Judge, Supreme Court of India
- In office 17 September 1973 – 15 January 1981
- Appointed by: President of India

Chairman, Press Council
- In office 19 January 1989 – 23 July 1995

Personal details
- Born: 16 January 1916 Patiala
- Died: 12 October 2007 (aged 91)

= Ranjit Singh Sarkaria =

Ranjit Singh Sarkaria Kaliraman (16 January 1916 - 12 October 2007) was an Indian Supreme Court justice from 17 September 1973 until 15 January 1981.

== Early life ==
Sarkaria was born on 16 January 1916 in a Sikh Jat Family. He attended Mohindra College in Patiala and later obtained an LL.B. from the Government College Lahore, in what is now Pakistan.

== Career ==
Upon obtaining a law degree Shri Sarkaria worked in Patiala as a pleader. He later took a position as an advocate of the Patiala High Court in 1940. Sarkaria was one of two people on a committee created by the state government of the former Patiala and East Punjab States Union (Pepsu) whose role was to translate the new Constitution of India into the Punjabi language.

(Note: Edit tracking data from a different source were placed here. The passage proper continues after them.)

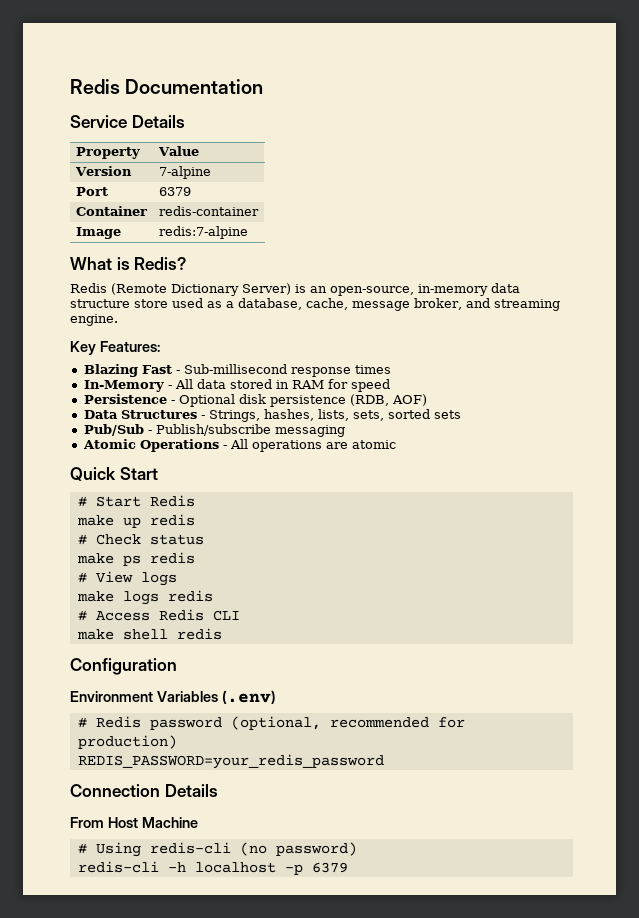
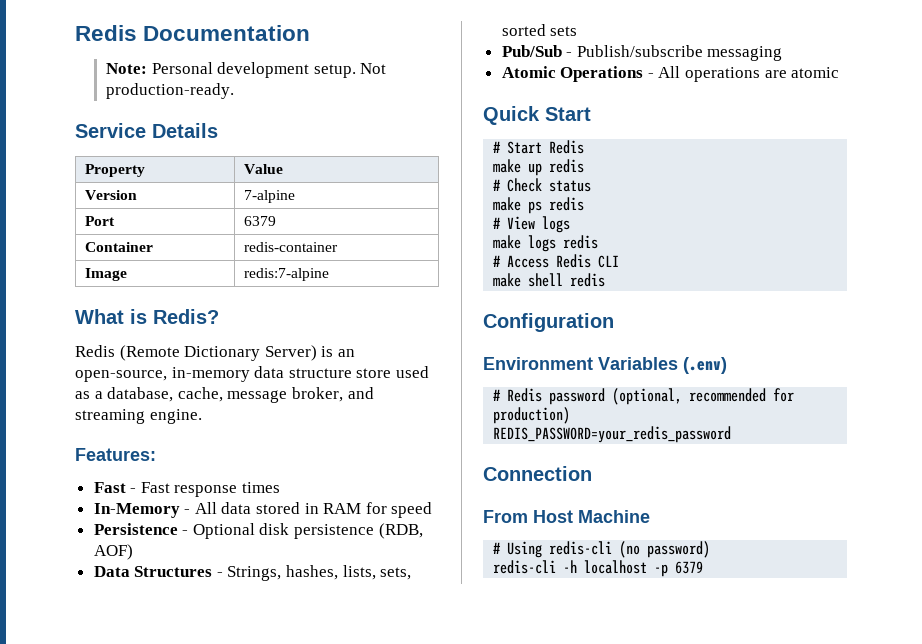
+ Note: Personal development setup. Not production-ready.
- Key Features:
+ Features:
- Blazing Fast - Sub-millisecond response times
+ Fast - Fast response times
- Connection Details
+ Connection

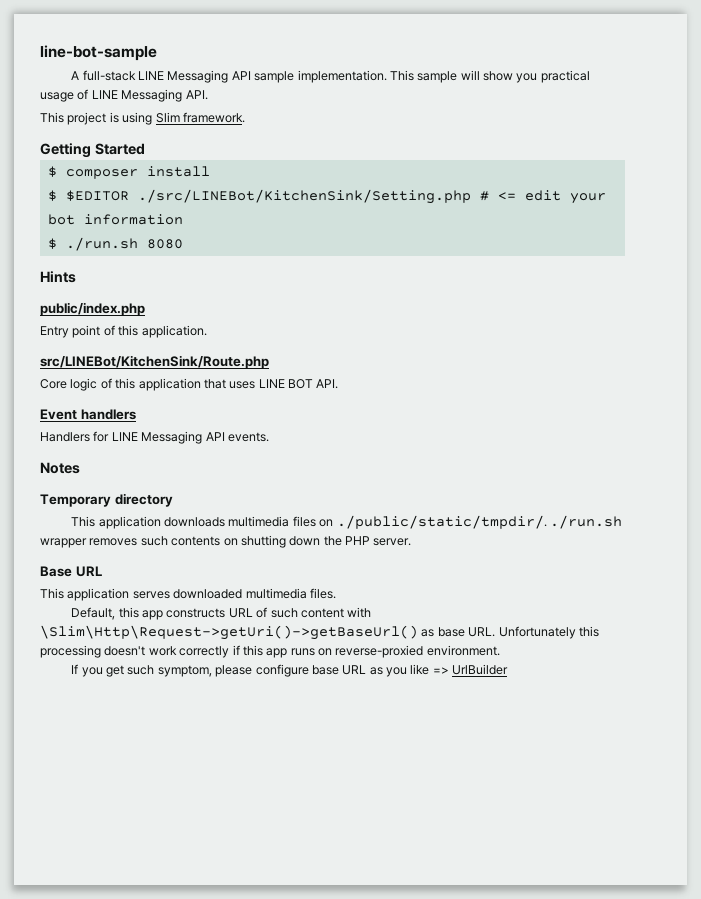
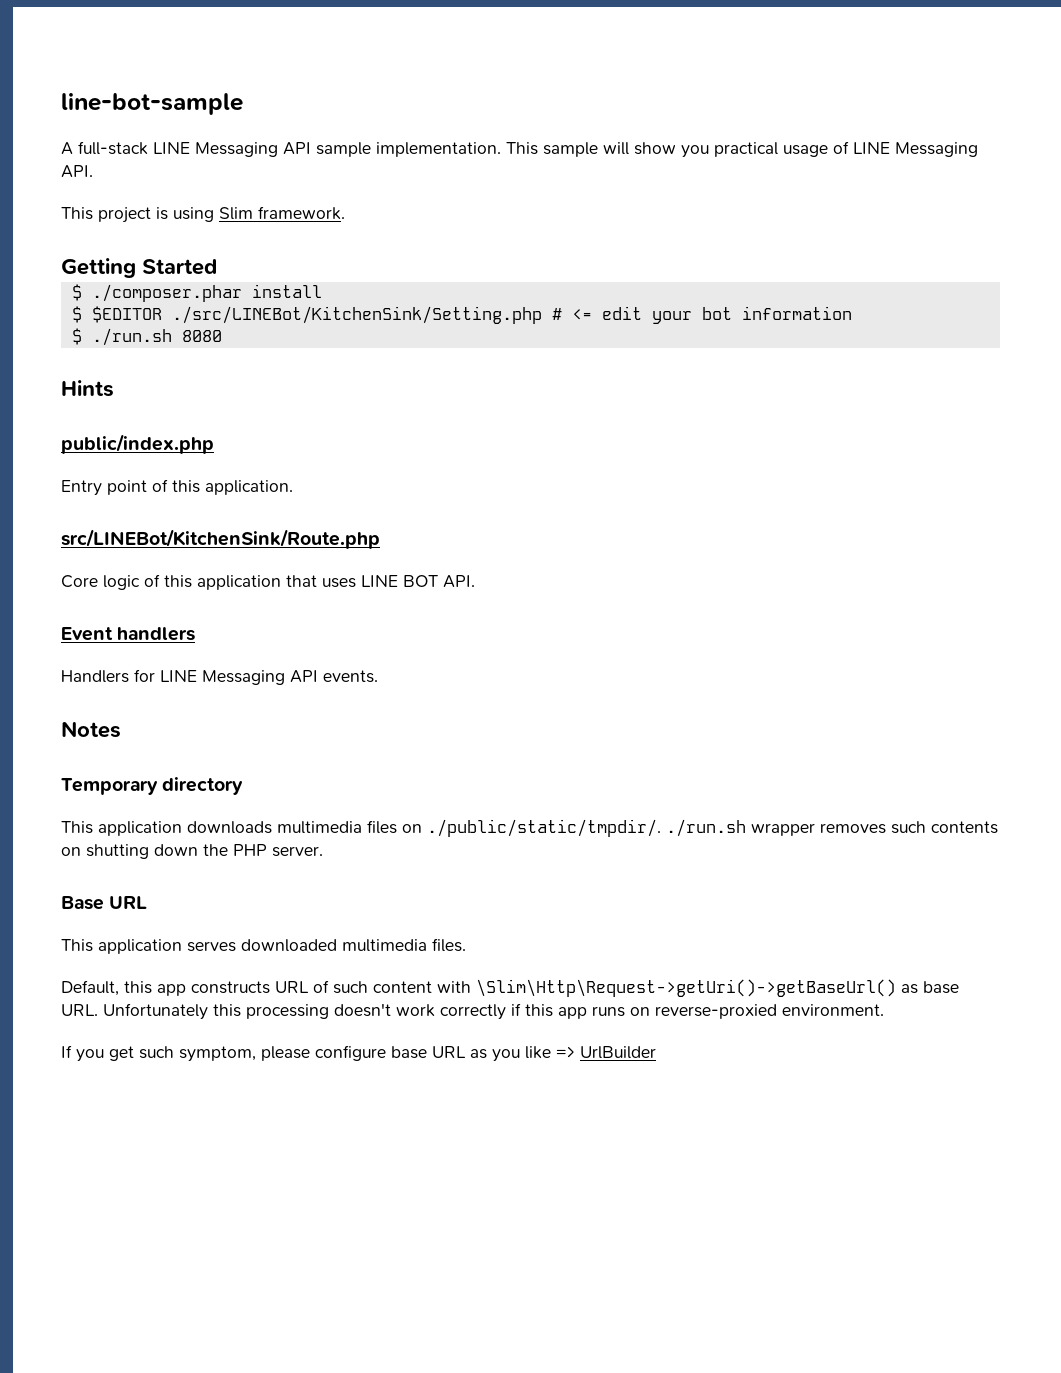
- $ composer install
+ $ ./composer.phar install

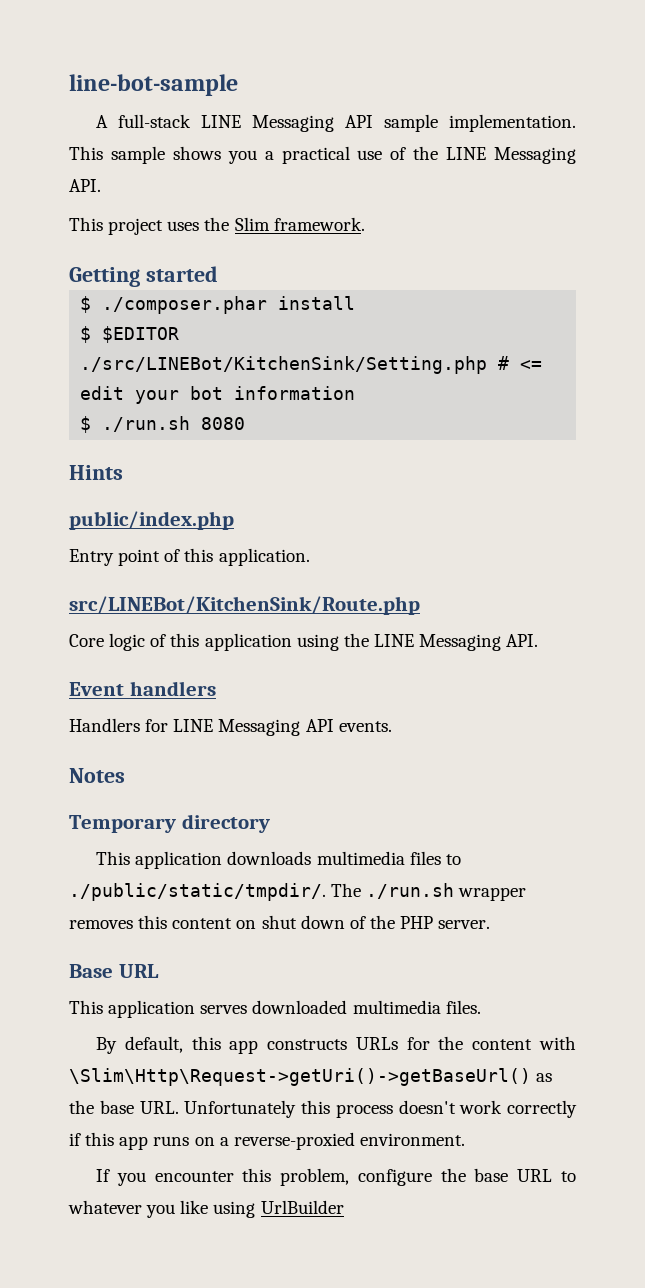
- This sample will show you practical usage of LINE Messaging API.
+ This sample shows you a practical use of the LINE Messaging API.
- This project is using Slim framework.
+ This project uses the Slim framework.
- Getting Started
+ Getting started
- Core logic of this application that uses LINE BOT API.
+ Core logic of this application using the LINE Messaging API.
- This application downloads multimedia files on ./public/static/tmpdir/. ./run.sh wrapper removes such contents on shutting down the PHP server.
+ This application downloads multimedia files to ./public/static/tmpdir/. The ./run.sh wrapper removes this content on shut down of the PHP server.
- Default, this app constructs URL of such content with \Slim\Http\Request->getUri()->getBaseUrl() as base URL. Unfortunately this processing doesn't work correctly if this app runs on reverse-proxied environment.
+ By default, this app constructs URLs for the content with \Slim\Http\Request->getUri()->getBaseUrl() as the base URL. Unfortunately this process doesn't work correctly if this app runs on a reverse-proxied environment.
- If you get such symptom, please configure base URL as you like => UrlBuilder
+ If you encounter this problem, configure the base URL to whatever you like using UrlBuilder

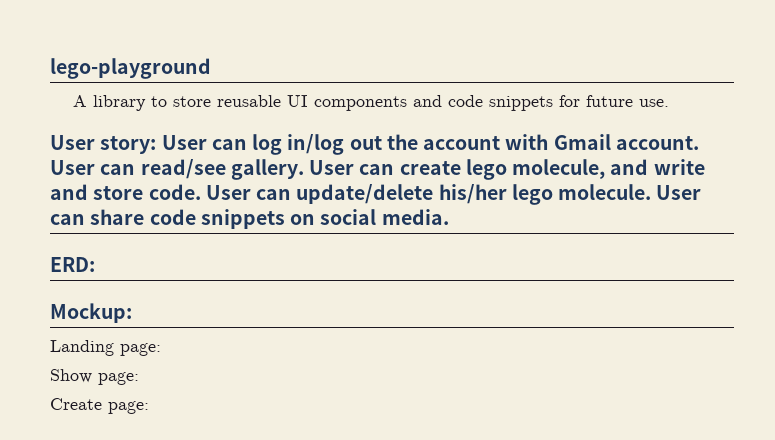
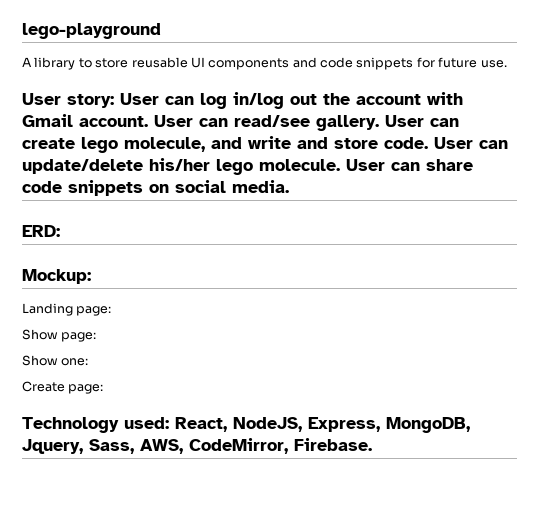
+ Show one:
+ Technology used: React, NodeJS, Express, MongoDB, Jquery, Sass, AWS, CodeMirror, Firebase.

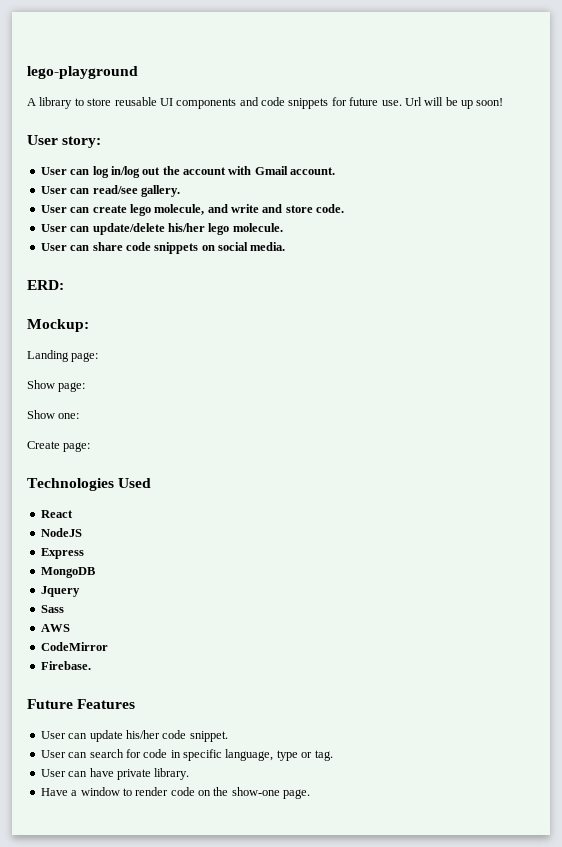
+ Url will be up soon!
- User story: User can log in/log out the account with Gmail account. User can read/see gallery. User can create lego molecule, and write and store code. User can update/delete his/her lego molecule. User can share code snippets on social media.
+ User story:
+ User can log in/log out the account with Gmail account.
+ User can read/see gallery.
+ User can create lego molecule, and write and store code.
+ User can update/delete his/her lego molecule.
+ User can share code snippets on social media.
- Technology used: React, NodeJS, Express, MongoDB, Jquery, Sass, AWS, CodeMirror, Firebase.
+ Technologies Used
+ React
+ NodeJS
+ Express
+ MongoDB
+ Jquery
+ Sass
+ AWS
+ CodeMirror
+ Firebase.
+ Future Features
+ User can update his/her code snippet.
+ User can search for code in specific language, type or tag.
+ User can have private library.
+ Have a window to render code on the show-one page.

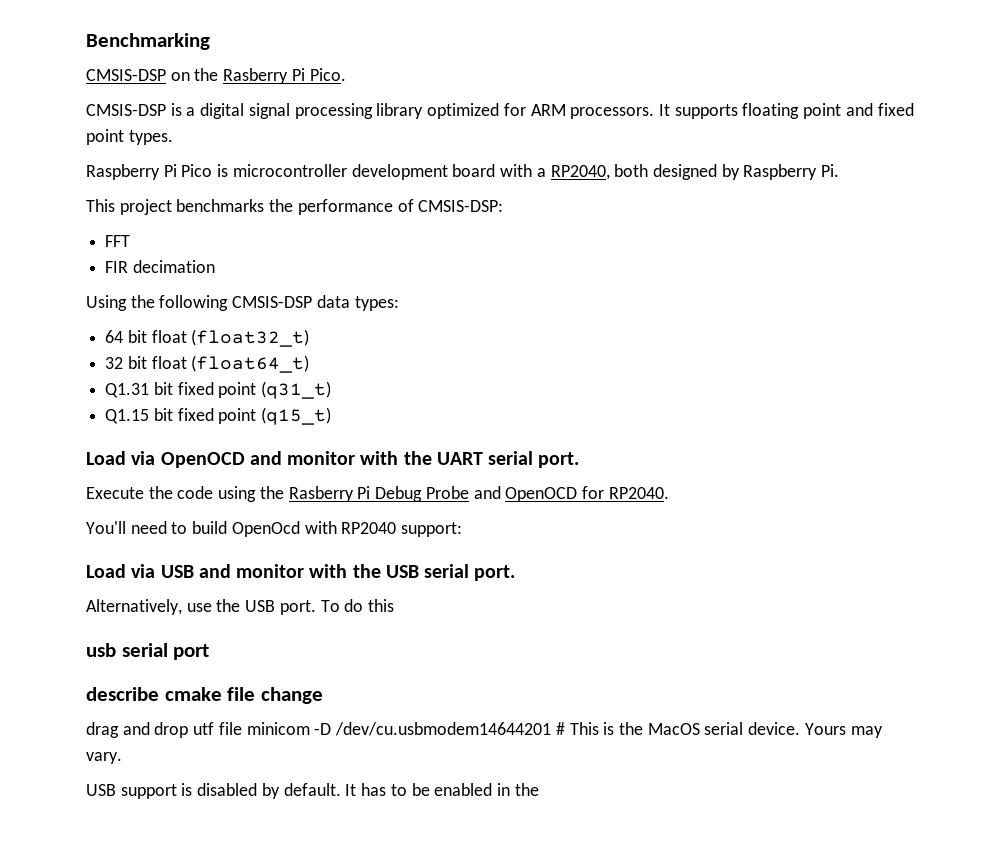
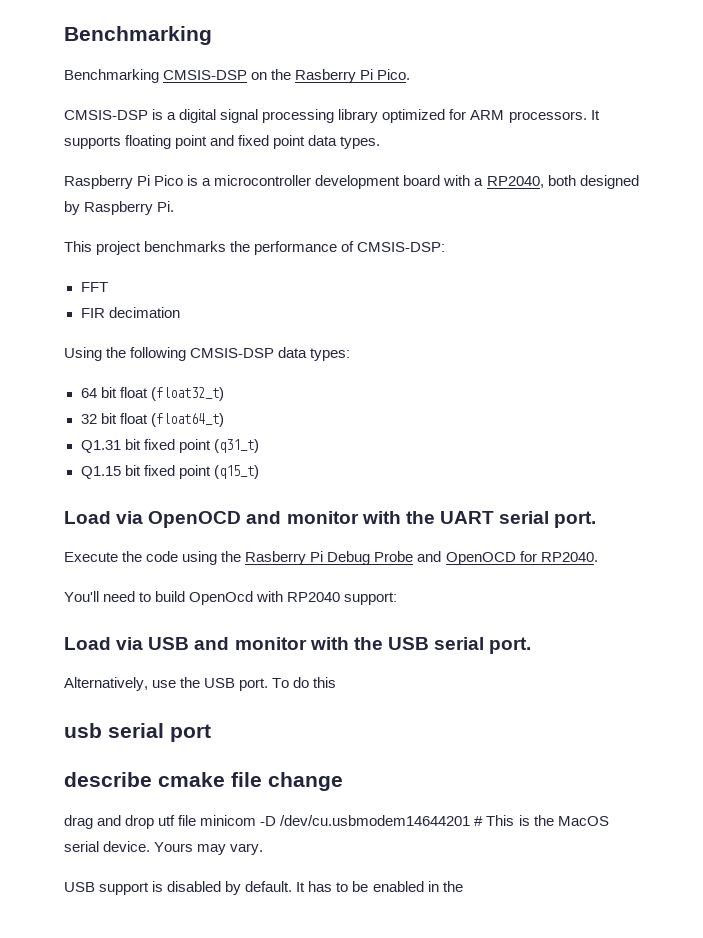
- CMSIS-DSP on the Rasberry Pi Pico.
+ Benchmarking CMSIS-DSP on the Rasberry Pi Pico.
- It supports floating point and fixed point types.
+ It supports floating point and fixed point data types.
- Raspberry Pi Pico is microcontroller development board with a RP2040, both designed by Raspberry Pi.
+ Raspberry Pi Pico is a microcontroller development board with a RP2040, both designed by Raspberry Pi.

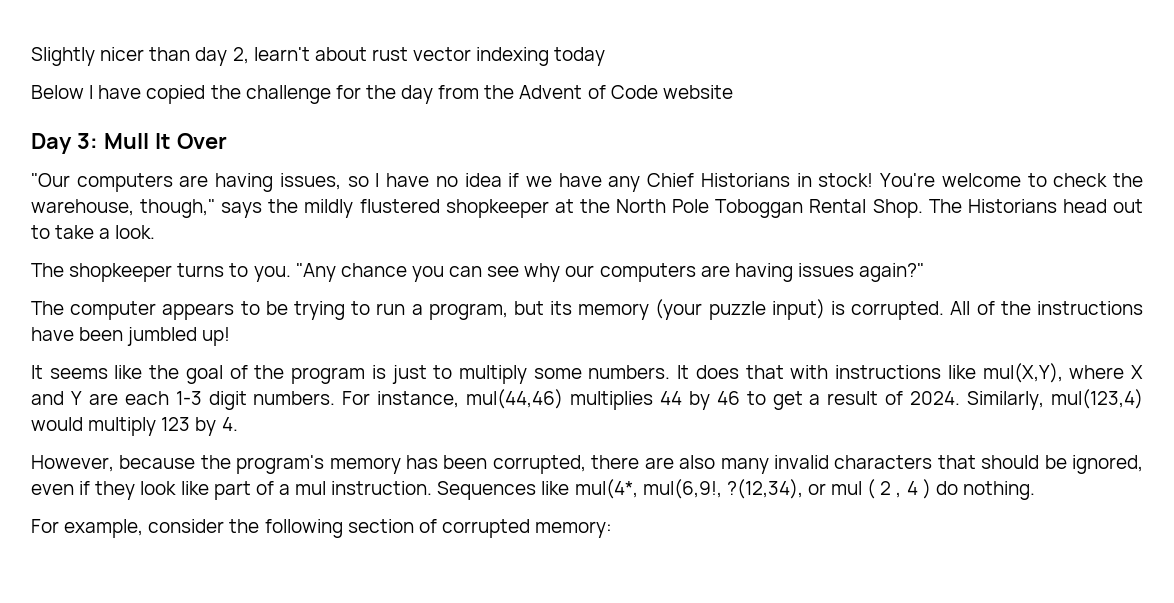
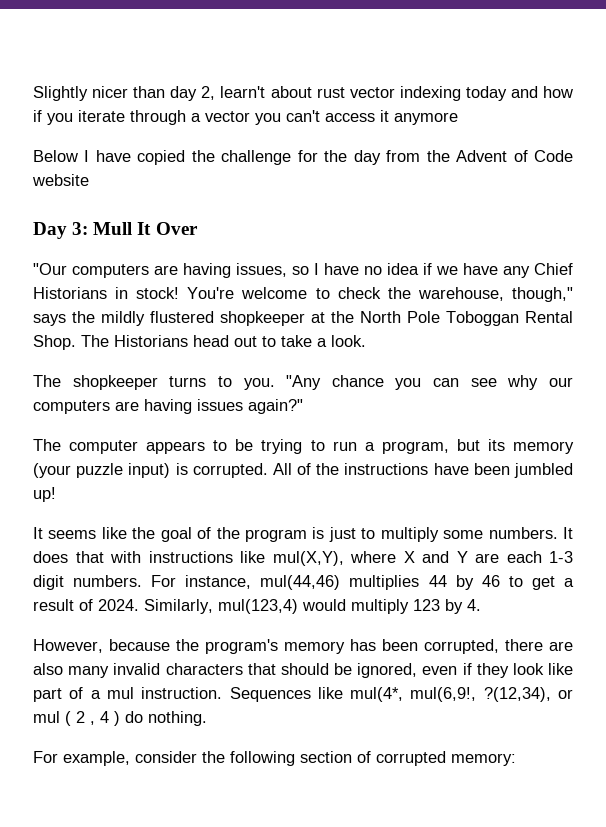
- Slightly nicer than day 2, learn't about rust vector indexing today
+ Slightly nicer than day 2, learn't about rust vector indexing today and how if you iterate through a vector you can't access it anymore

Sarkaria served as a judge on the Punjab and Haryana High Court from 13 June 1967 until 26 September 1967. He also served as a puisne judge from 27 September 1967 to 15 September 1973.

Sarkaria was appointed to the Supreme Court of India on 17 September 1973, serving until his retirement on 15 January 1981.

Following his retirement, Sarkaria was commissioned in 1983 by the government of Prime Minister Indira Gandhi to study the relationships between the central and state governments of India. The committee, headed by RS Sarkaria, became known as the Sarkaria Commission. The Sarkaria Commission submitted its findings in 1988.

Additionally, Sarkaria served as the former chairman of the Press Council of India.

== Death ==
He died of a prolonged illness on Friday, 12 October 2007, in Chandigarh, India at the age of 91.